🤖 AI Summary
Existing provably faithful explanation methods provide formal guarantees but suffer from high computational overhead and poor scalability. To address this, we propose an abstraction-refinement framework: first, structurally abstract the original neural network to rapidly generate sufficient explanations; then, iteratively refine the abstract model on-demand using neural network verification techniques, ensuring that explanations remain provably valid on the original network. This work is the first to introduce model abstraction into provable explanation generation, achieving a principled trade-off between efficiency and formal soundness. The framework supports multi-granularity attribution analysis, revealing the robustness of predictions across abstraction levels. Experimental evaluation demonstrates speedups of several-fold to over an order of magnitude in computing provably sufficient explanations, while maintaining 100% verification accuracy across multiple benchmarks.
📝 Abstract
Despite significant advancements in post-hoc explainability techniques for neural networks, many current methods rely on heuristics and do not provide formally provable guarantees over the explanations provided. Recent work has shown that it is possible to obtain explanations with formal guarantees by identifying subsets of input features that are sufficient to determine that predictions remain unchanged using neural network verification techniques. Despite the appeal of these explanations, their computation faces significant scalability challenges.

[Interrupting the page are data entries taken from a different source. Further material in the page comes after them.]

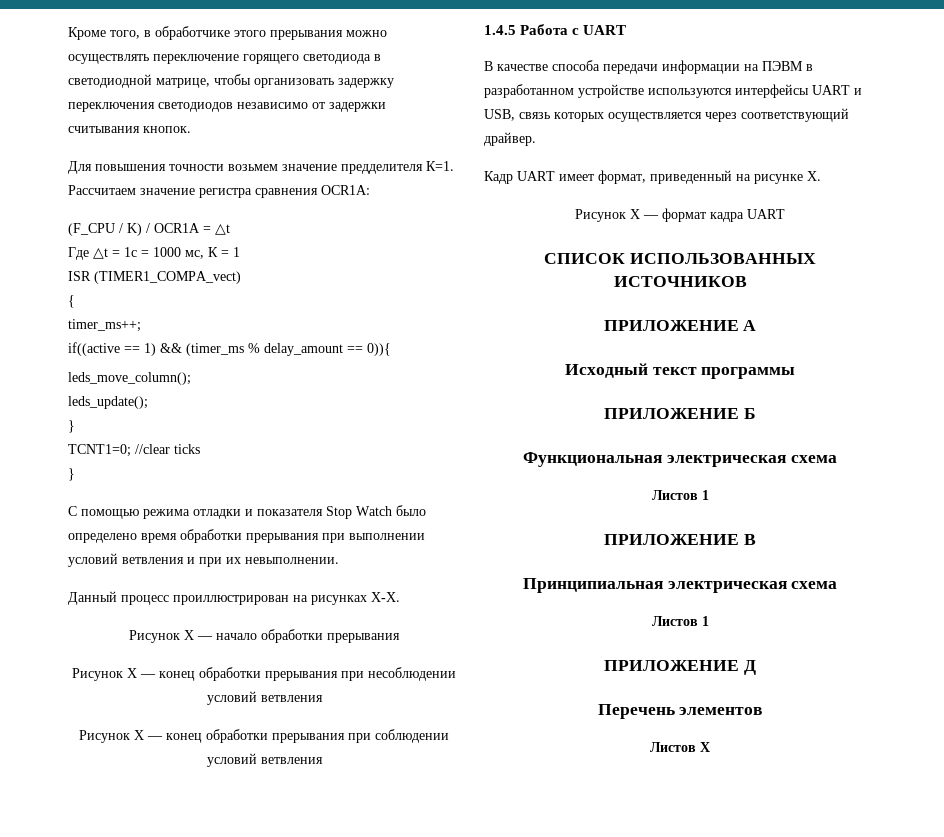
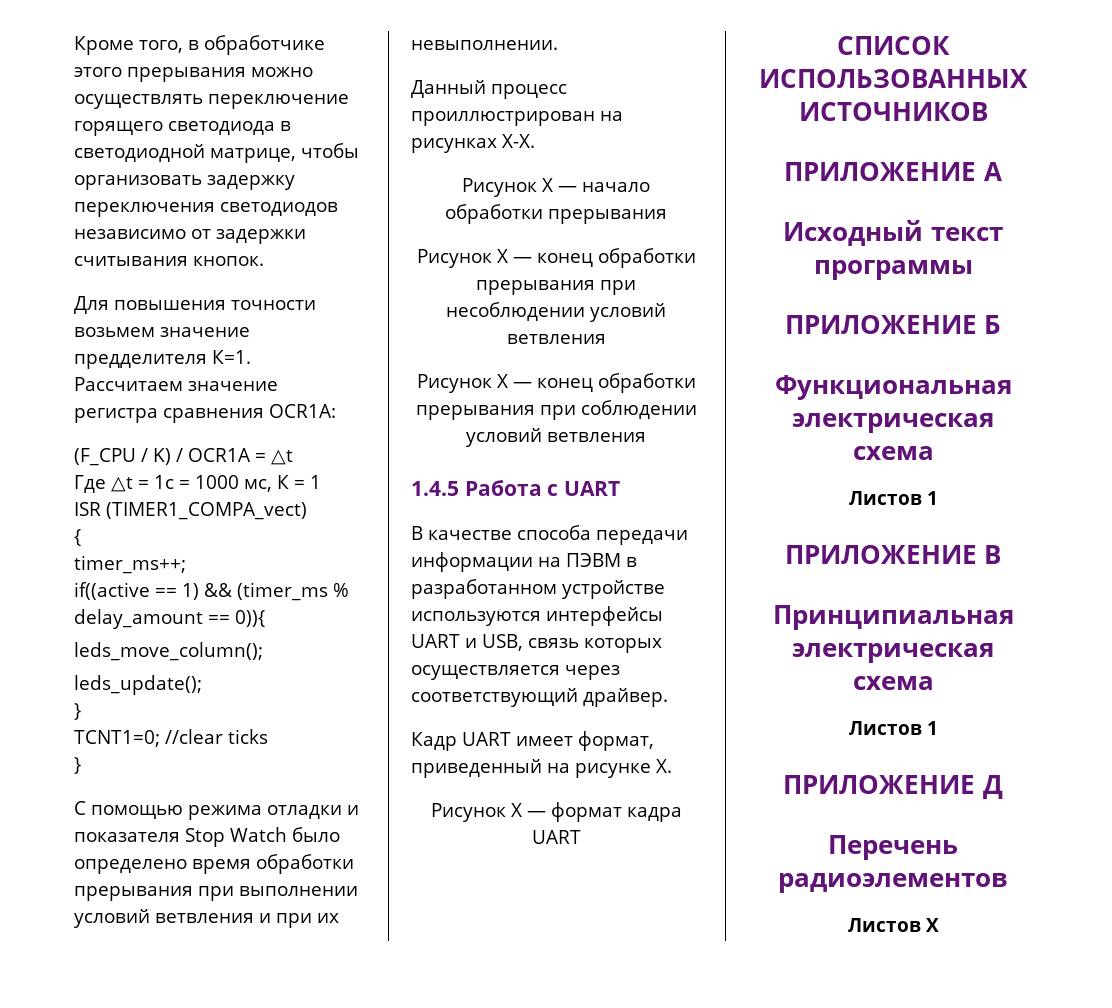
- Перечень элементов
+ Перечень радиоэлементов

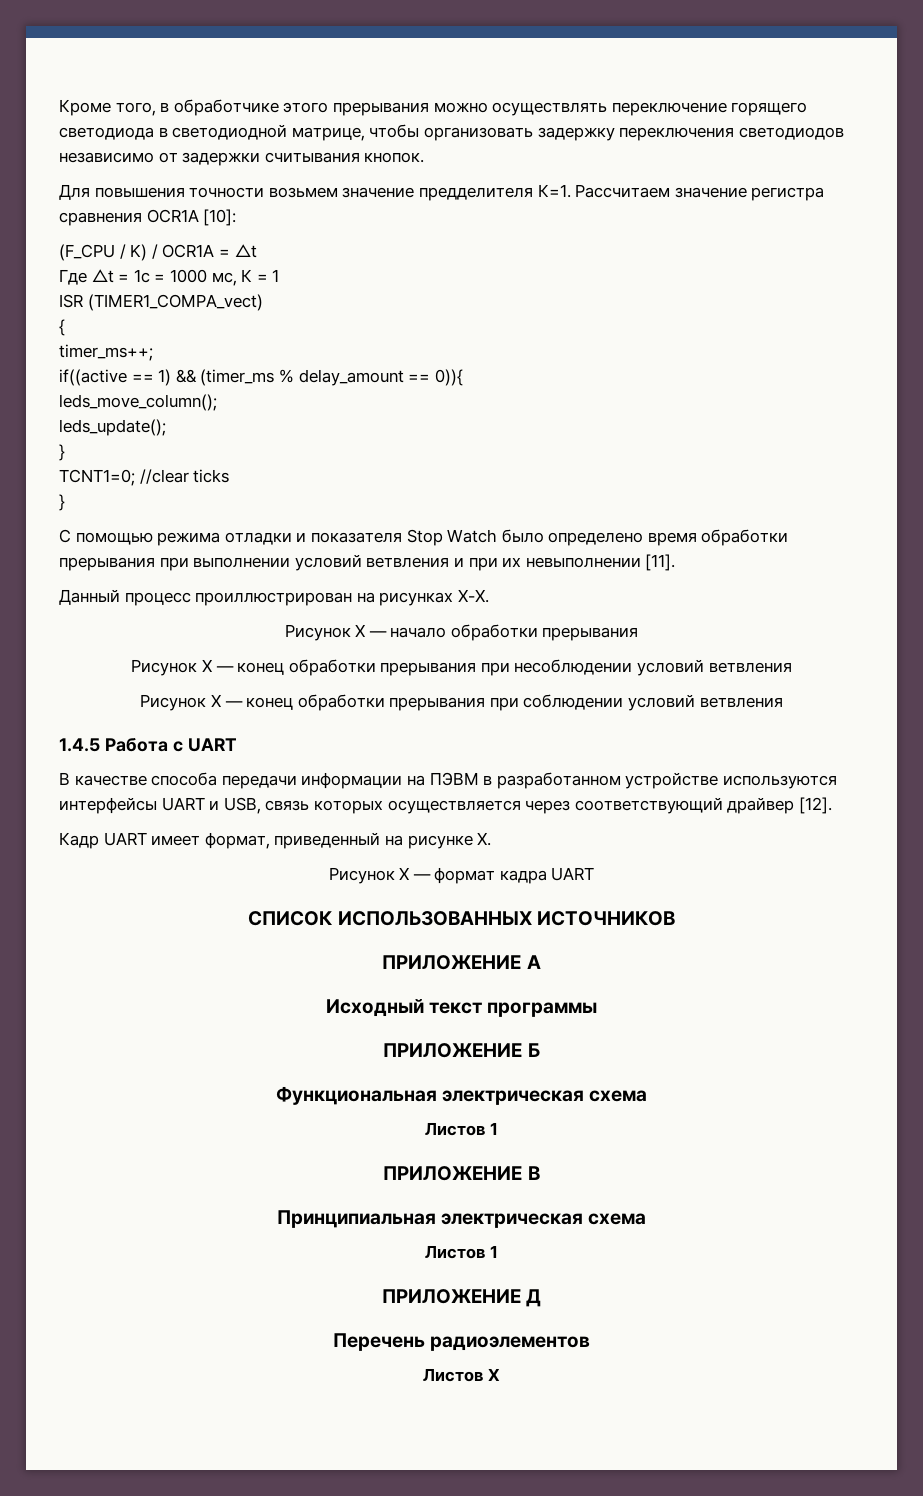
- Для повышения точности возьмем значение предделителя К=1. Рассчитаем значение регистра сравнения OCR1A:
+ Для повышения точности возьмем значение предделителя К=1. Рассчитаем значение регистра сравнения OCR1A [10]:
- С помощью режима отладки и показателя Stop Watch было определено время обработки прерывания при выполнении условий ветвления и при их невыполнении.
+ С помощью режима отладки и показателя Stop Watch было определено время обработки прерывания при выполнении условий ветвления и при их невыполнении [11].
- В качестве способа передачи информации на ПЭВМ в разработанном устройстве используются интерфейсы UART и USB, связь которых осуществляется через соответствующий драйвер.
+ В качестве способа передачи информации на ПЭВМ в разработанном устройстве используются интерфейсы UART и USB, связь которых осуществляется через соответствующий драйвер [12].

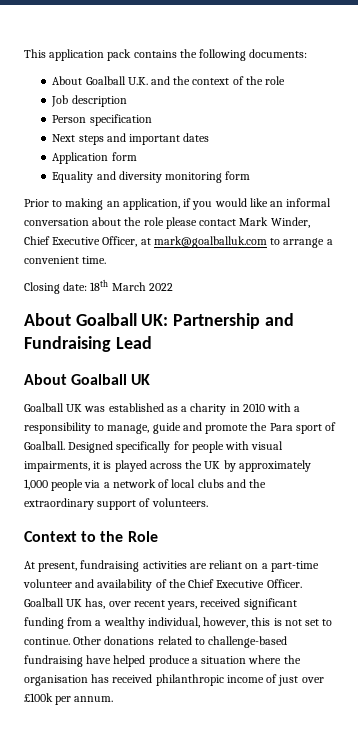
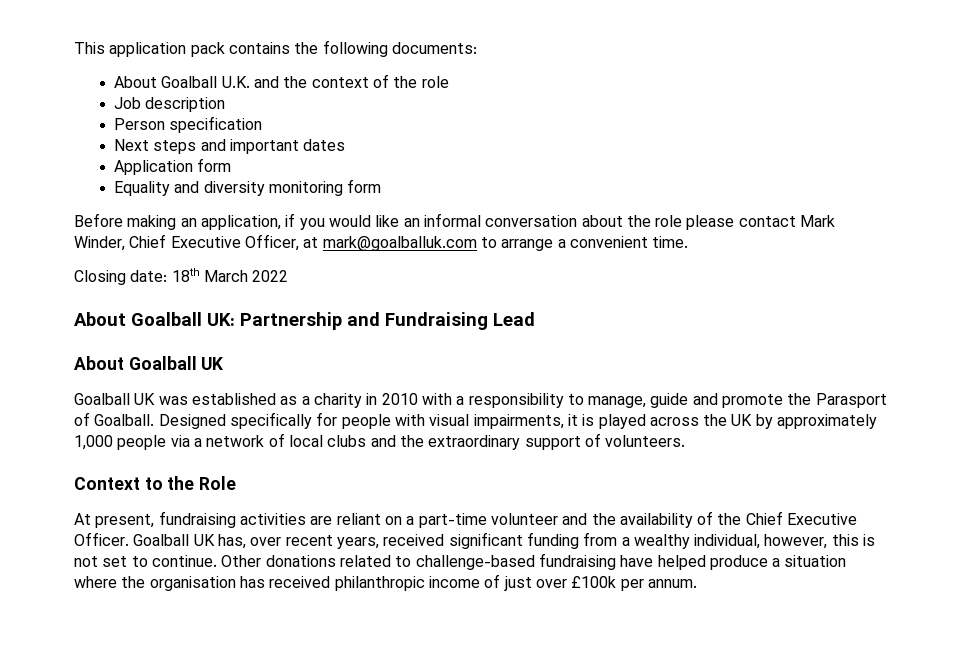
- Prior to making an application, if you would like an informal conversation about the role please contact Mark Winder, Chief Executive Officer, at mark@goalballuk.com to arrange a convenient time.
+ Before making an application, if you would like an informal conversation about the role please contact Mark Winder, Chief Executive Officer, at mark@goalballuk.com to arrange a convenient time.
- Goalball UK was established as a charity in 2010 with a responsibility to manage, guide and promote the Para sport of Goalball.
+ Goalball UK was established as a charity in 2010 with a responsibility to manage, guide and promote the Parasport of Goalball.
- At present, fundraising activities are reliant on a part-time volunteer and availability of the Chief Executive Officer.
+ At present, fundraising activities are reliant on a part-time volunteer and the availability of the Chief Executive Officer.

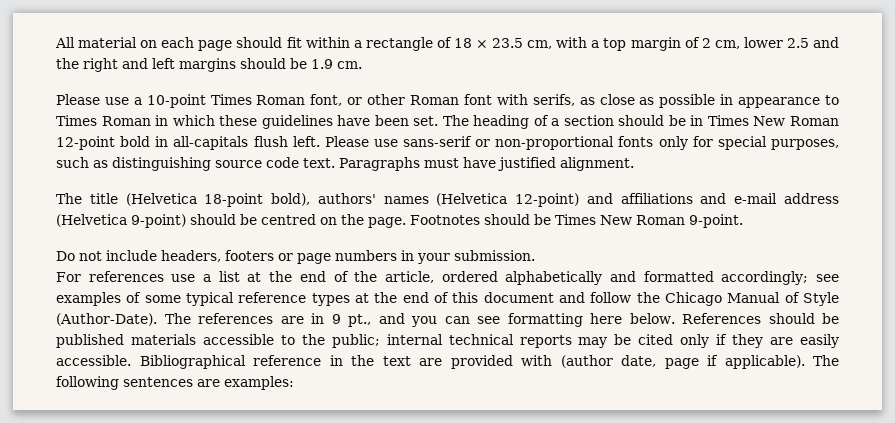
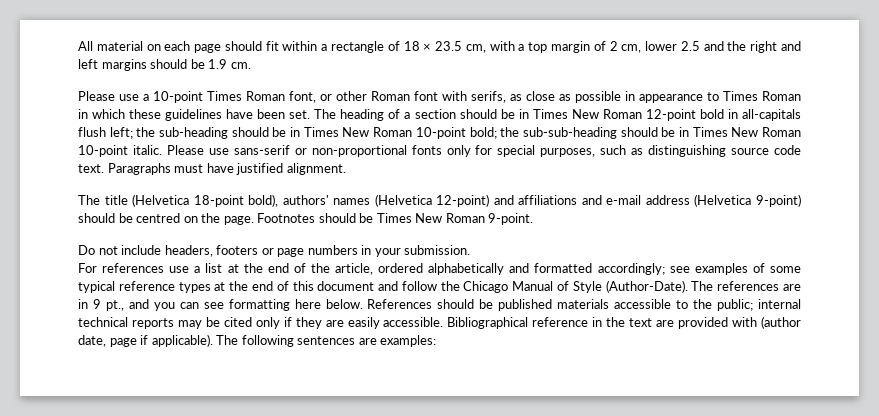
- The heading of a section should be in Times New Roman 12-point bold in all-capitals flush left.
+ The heading of a section should be in Times New Roman 12-point bold in all-capitals flush left; the sub-heading should be in Times New Roman 10-point bold; the sub-sub-heading should be in Times New Roman 10-point italic.

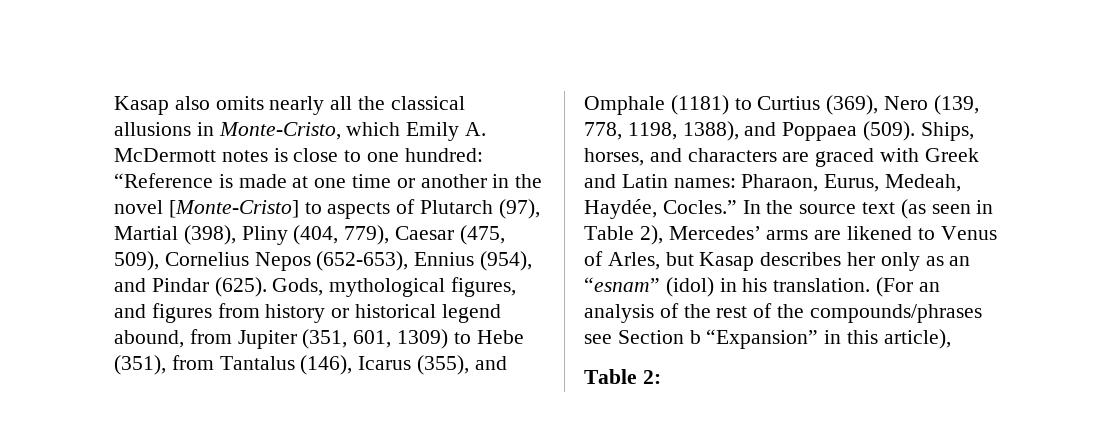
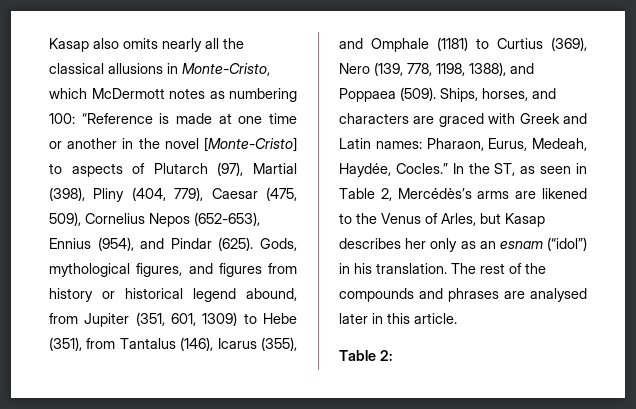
- Kasap also omits nearly all the classical allusions in Monte-Cristo, which Emily A. McDermott notes is close to one hundred: “Reference is made at one time or another in the novel [Monte-Cristo] to aspects of Plutarch (97), Martial (398), Pliny (404, 779), Caesar (475, 509), Cornelius Nepos (652-653), Ennius (954), and Pindar (625).
+ Kasap also omits nearly all the classical allusions in Monte-Cristo, which McDermott notes as numbering 100: “Reference is made at one time or another in the novel [Monte-Cristo] to aspects of Plutarch (97), Martial (398), Pliny (404, 779), Caesar (475, 509), Cornelius Nepos (652-653), Ennius (954), and Pindar (625).
- In the source text (as seen in Table 2), Mercedes’ arms are likened to Venus of Arles, but Kasap describes her only as an “esnam” (idol) in his translation.
+ In the ST, as seen in Table 2, Mercédès’s arms are likened to the Venus of Arles, but Kasap describes her only as an esnam (“idol”) in his translation.
- (For an analysis of the rest of the compounds/phrases see Section b “Expansion” in this article),
+ The rest of the compounds and phrases are analysed later in this article.

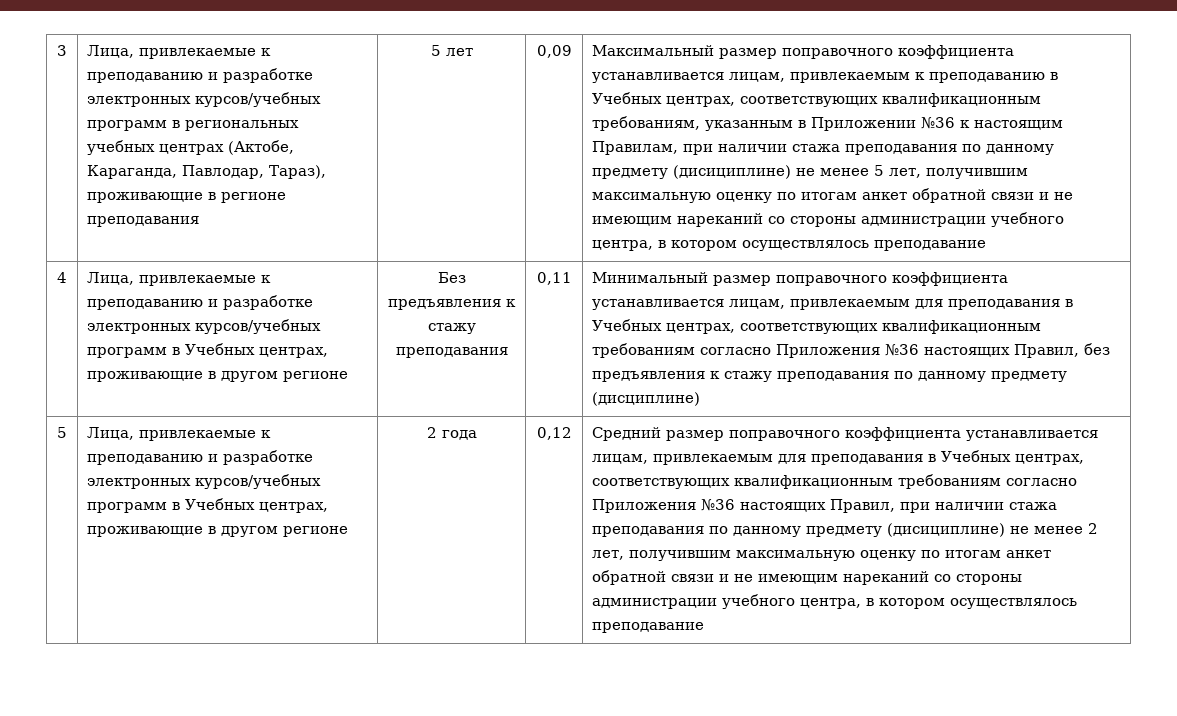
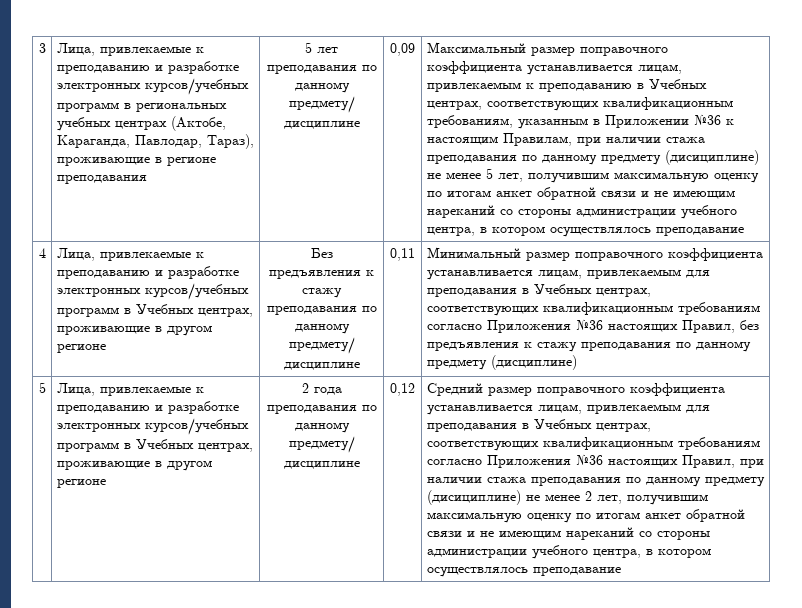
- 5 лет
+ 5 лет преподавания по данному предмету/ дисциплине
- Без предъявления к стажу преподавания
+ Без предъявления к стажу преподавания по данному предмету/ дисциплине
- 2 года
+ 2 года преподавания по данному предмету/ дисциплине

In this work, we address this gap by proposing a novel abstraction-refinement technique for efficiently computing provably sufficient explanations of neural network predictions. Our method abstracts the original large neural network by constructing a substantially reduced network, where a sufficient explanation of the reduced network is also provably sufficient for the original network, hence significantly speeding up the verification process. If the explanation is in sufficient on the reduced network, we iteratively refine the network size by gradually increasing it until convergence. Our experiments demonstrate that our approach enhances the efficiency of obtaining provably sufficient explanations for neural network predictions while additionally providing a fine-grained interpretation of the network's predictions across different abstraction levels.